Sterling Steffen, who owns Trademark Brewing with his wife Ilana, has had little chance to allow the community to support them. The massive, quarter-million-cubic-foot space—a former auto body space that they transformed into a brewery with their life savings—has sat empty since the pandemic, relying solely on selling cans of beer and marketing through social media.
It’s been more than 170 days since breweries were shut down and Trademark is one of the many throughout the county that has felt the economic effects of the pandemic, unfairly, they say, by being lumped in with bars and bar culture.
“I keep hearing about the ‘lean-in factor,’ when people drink too much, they tend to lean in, not follow the rules,” Steffen said. “If you want restaurants to stay open because you claim nourishment and you don’t want the possible negative behaviors associated with alcohol consumption, then make this an alcohol thing. But making it a type-of-alcohol thing or where-is-the-alcohol thing is where the huge disconnect comes in.”
Health officials from Director Kelly Colopy of the city’s Health and Human Services to state officials have said that spaces which serve only alcohol often operate with larger crowds of people who remove masks more frequently to drink and, in the words of Colopy, tend to lean in and become more intimate, increasing the chances for infection and spread. But brewery owners say to lump them in with that is unfair.
“We’re more comparable to wineries than we are bars,” said Ambitious Ales co-owner Garrett Carroll. “We produce our own product on site. A lot of us do that because it’s our focus and our passion, that’s why we didn’t open up a kitchen on our property and wanted to focus on a specialty. We’re not restaurateurs, we’re beer makers that want to create an experience. And we’re collaborators.”
One of the newest collaborations is the Los Angeles County Brewers’ Guild, a 90-plus brewery member organization that has begun an effort to showcase that they are not only responsible operators but, unlike bars who have led a separate effort to reopen, they are family-oriented spaces where the commonality of creating beer and a safe place to visit is centric. Like the local bar scene that formed a coalition, Los Angeles County breweries are gathering resources to not only educate about what they need, but what they are.
“There seems to be some puritanical vision of what a brewery or taproom looks like,” said Frances Lopez, executive director of the guild. “It’s like they think of us as some rom-com where we’re all huddled in this cute little taproom, packed together, but most of our breweries are big, open spaces. Plus, our culture is odd and specific; yes, we are a place where people gather as a community but for the most part, aligning us with nightlife in general, it makes me laugh. The average brewery closes at 10 p.m. and that’s on a weekend night. Less than 5% of our members are open until midnight and the vast majority of them are brewpubs with full kitchens.”
Indeed, trying to operate a brewery safely is a tricky business in LA County. So much so that many point to Orange County, where breweries follow a state order mandate that requires them to pair with a third-party food vendor has allowed breweries to not only balance themselves financially but also showcased how breweries can provide safe, reasonable social spaces during the pandemic.

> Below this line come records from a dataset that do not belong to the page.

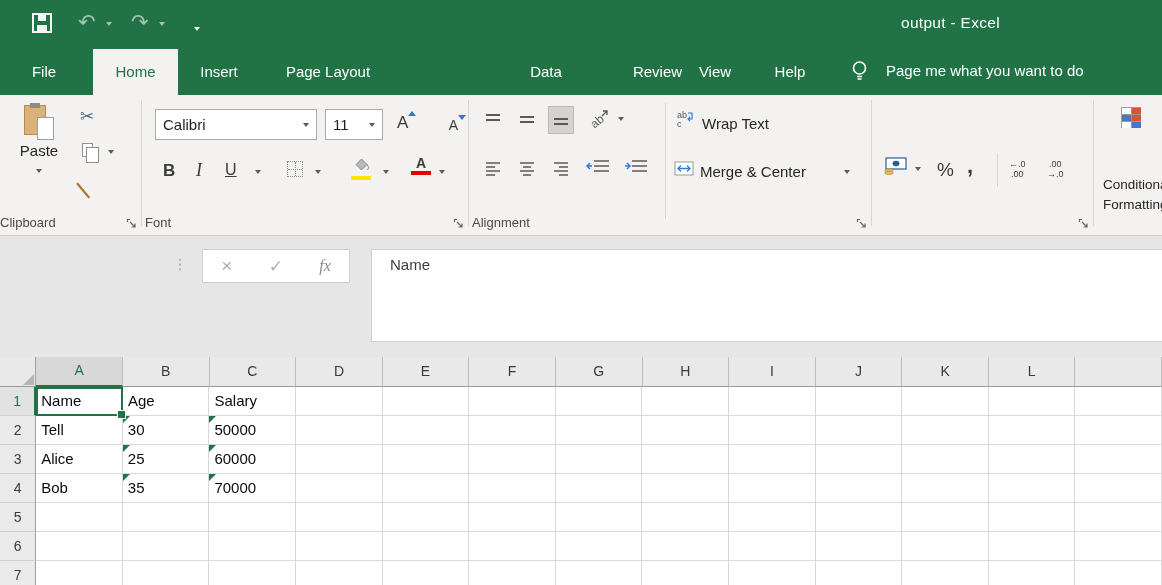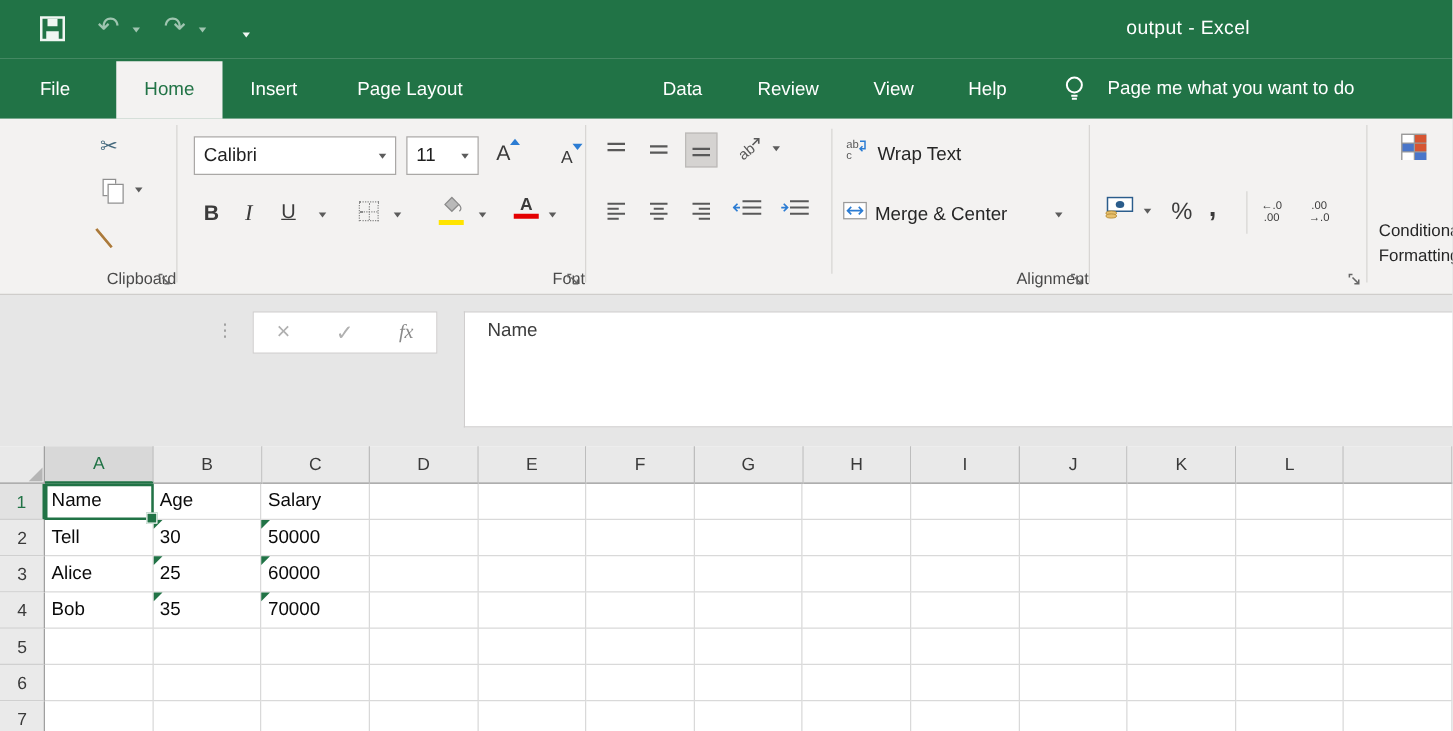--- a/index.html
+++ b/index.html
@@ -135,7 +135,7 @@
     <div class="tab" style="left: 193px; width: 52px;">Insert</div>
     <div class="tab" style="left: 280px; width: 96px;">Page Layout</div>
     <div class="tab" style="left: 527px; width: 38px;">Data</div>
-    <div class="tab" style="left: 602px; width: 57px;">Review</div>
+    <div class="tab" style="left: 629px; width: 57px;">Review</div>
     <div class="tab" style="left: 696px; width: 38px;">View</div>
     <div class="tab" style="left: 771px; width: 38px;">Help</div>
   </div>

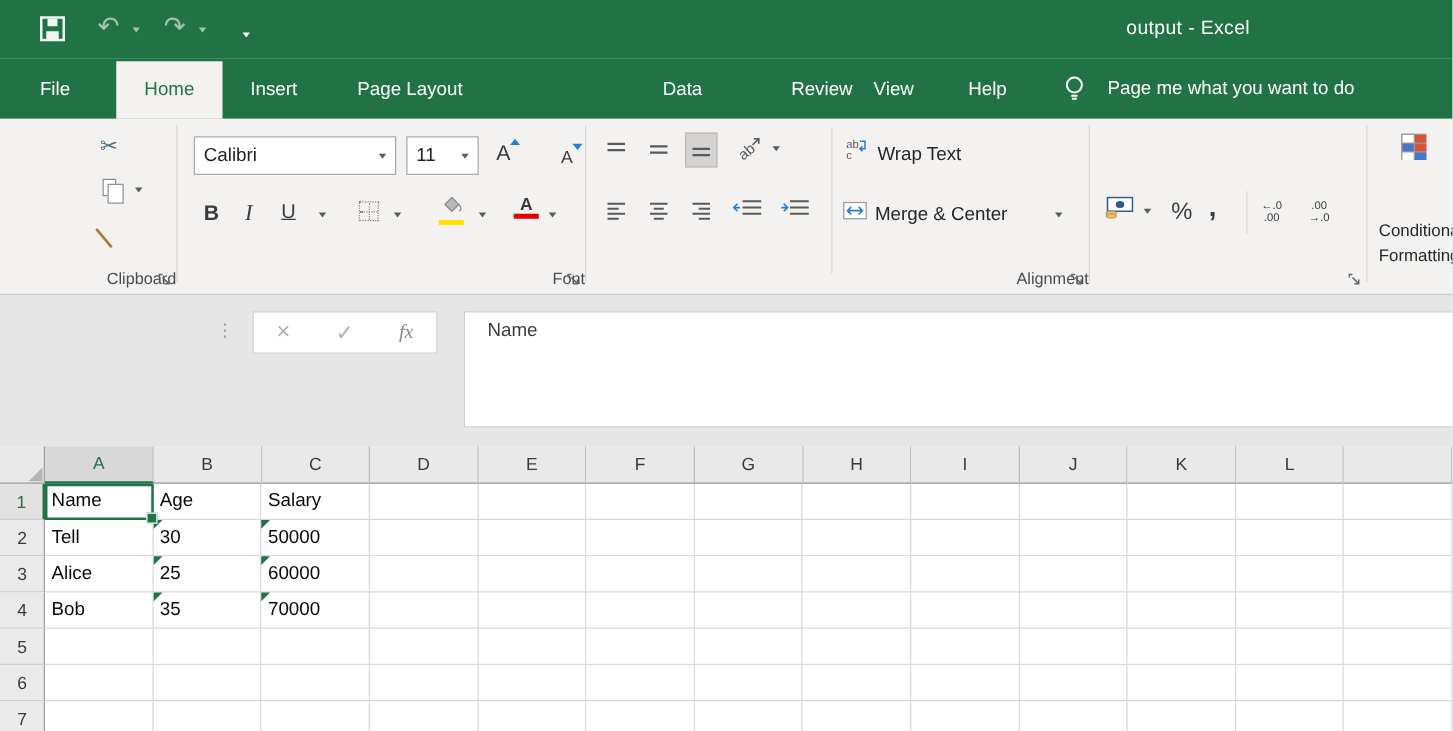--- a/index.html
+++ b/index.html
@@ -143,6 +143,15 @@
 <div class="ribbon">
 
   <div class="group" style="left:0;width:141px">
+    <div class="paste-btn">
+      <div class="clip-ic">
+        <span class="clip-board"></span>
+          <span class="clip-top"></span>
+          <span class="clip-page"></span>
+      </div>
+      <div class="paste-lbl">Paste</div>
+      <span class="carrot"></span>
+    </div>
     <span class="cut-ic">✂</span>
     <span class="copy-ic"></span>
     <span class="chev copy-chev" style="border-top-color:#5c5c5c"></span>

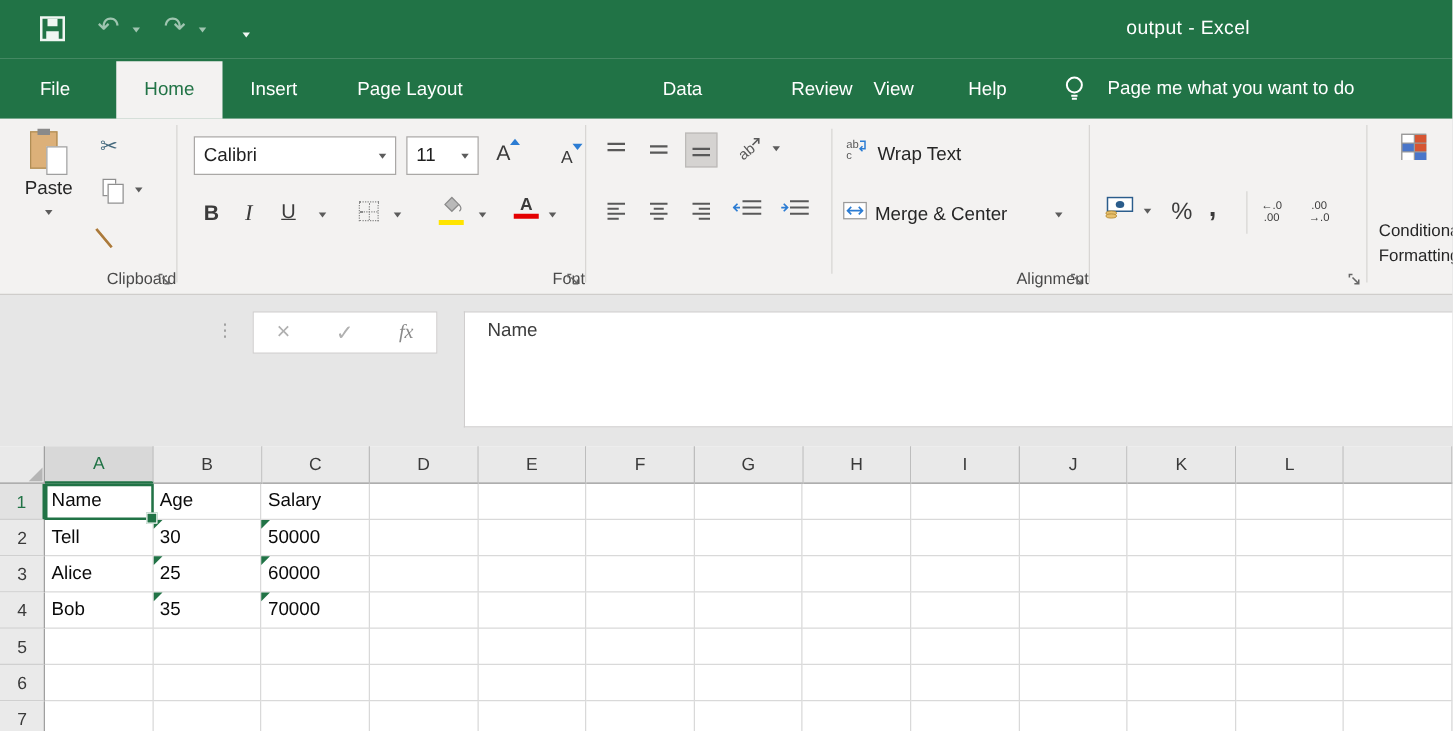--- a/index.html
+++ b/index.html
@@ -27,7 +27,7 @@
   .ribbon{position:absolute;top:95px;left:0;right:0;height:141px;background:#f3f2f1;border-bottom:1px solid #cfcdcb}
   .group{position:absolute;top:0;height:140px}
   .gsep{position:absolute;top:5px;height:126px;width:1px;background:#d8d6d4}
-  .glabel{position:absolute;bottom:5px;left:0;right:0;text-align:right;font-size:13px;color:#4a4a4a}
+  .glabel{position:absolute;bottom:5px;left:0;right:0;text-align:left;font-size:13px;color:#4a4a4a}
   .launcher{position:absolute;bottom:6px;right:4px;width:11px;height:11px}
   .carrot{display:inline-block;width:0;height:0;border-left:3.5px solid transparent;border-right:3.5px solid transparent;border-top:4px solid #5c5c5c}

However, a county can choose to be more strict than the state order, and Los Angeles County is: Breweries are not permitted to partner with third-party food vendors and are essentially treated the same as bars and clubs.

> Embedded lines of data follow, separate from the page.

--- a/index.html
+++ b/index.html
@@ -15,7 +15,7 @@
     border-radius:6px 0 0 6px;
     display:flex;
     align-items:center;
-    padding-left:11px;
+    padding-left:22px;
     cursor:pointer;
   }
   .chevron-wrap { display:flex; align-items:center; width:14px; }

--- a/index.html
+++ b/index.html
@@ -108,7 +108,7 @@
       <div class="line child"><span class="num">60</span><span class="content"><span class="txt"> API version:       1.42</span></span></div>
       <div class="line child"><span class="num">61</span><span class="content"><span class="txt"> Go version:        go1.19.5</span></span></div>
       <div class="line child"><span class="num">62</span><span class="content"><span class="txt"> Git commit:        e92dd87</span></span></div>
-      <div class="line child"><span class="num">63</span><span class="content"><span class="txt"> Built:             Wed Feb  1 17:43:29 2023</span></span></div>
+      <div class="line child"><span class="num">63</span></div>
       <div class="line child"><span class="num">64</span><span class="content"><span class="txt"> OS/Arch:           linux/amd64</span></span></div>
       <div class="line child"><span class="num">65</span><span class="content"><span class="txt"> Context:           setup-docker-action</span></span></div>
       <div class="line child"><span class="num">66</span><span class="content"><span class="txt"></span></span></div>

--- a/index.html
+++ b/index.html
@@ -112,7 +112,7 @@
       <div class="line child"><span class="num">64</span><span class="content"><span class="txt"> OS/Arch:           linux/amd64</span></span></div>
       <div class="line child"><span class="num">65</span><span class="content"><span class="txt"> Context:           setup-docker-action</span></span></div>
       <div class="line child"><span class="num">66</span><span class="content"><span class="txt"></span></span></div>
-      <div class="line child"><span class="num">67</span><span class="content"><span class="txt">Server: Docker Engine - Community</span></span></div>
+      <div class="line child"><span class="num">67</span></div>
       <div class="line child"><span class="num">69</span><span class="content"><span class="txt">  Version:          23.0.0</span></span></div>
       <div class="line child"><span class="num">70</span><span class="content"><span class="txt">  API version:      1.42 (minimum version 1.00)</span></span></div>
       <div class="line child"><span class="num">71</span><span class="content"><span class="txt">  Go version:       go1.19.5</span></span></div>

“At this point, we are dealing with the strictest mandate in the state,” Lopez said. “And the only thing we need is for [our county supervisors] to remove breweries from that exemption. Allow us to work with food vendors. There are so many reasonable, safe opportunities, we can even begin partnering with restaurants who maybe don’t have outdoor space, and right there, you can help two businesses possibly stay alive.”
As the industry dives into month seven of the pandemic, Lopez admits that questions have been raised as to why this action is being taken now. After all, letters to county supervisors and Instagram campaigns might be viewed as last-minute rather than strategic.
“We really wanted to be respectful of the pretty significant spike in cases at the end of June—basically the repercussions right after Memorial Day,” Lopez said. “We knew that if we had gone for this right away, the optics of it from an industry standpoint wouldn’t be sympathetic. We wanted to give enough time to see what the trends were like, where the world was at. Even more, we ourselves have to regulate one another: One bad brewery with bad behavior could ruin our chances to ever reopen. We wanted to show people we were in solidarity with the mandates.”
Carroll and the Ambitious crew echo this and, even more, state that email chains have been going on for months between brewers and county supervisors, often led by the guild.
“It might seem as if this just sprung to life but, in all honesty, these conversations have been going on for months, internally,” Carroll said. “And given that we have made little movement forward with these private conversations, I think Frances and the whole guild agrees that this is the time to really push forward.”
Ambitious, Trademark, other breweries, and the guild ultimately want one thing: The chance to prove they can operate safely as it introduces people to beers that maybe they haven’t had the chance to sample. Ambitious, for example, often led educational tasters that go into depth about how a beer was made, what gives it its flavor profile, and other tidbits of beer knowledge that ultimately hone a customer’s loyalty.
Ultimately, it’s about reconnecting the family of beer lovers.
“We are family,” Lopez said. “We are responsible operators.”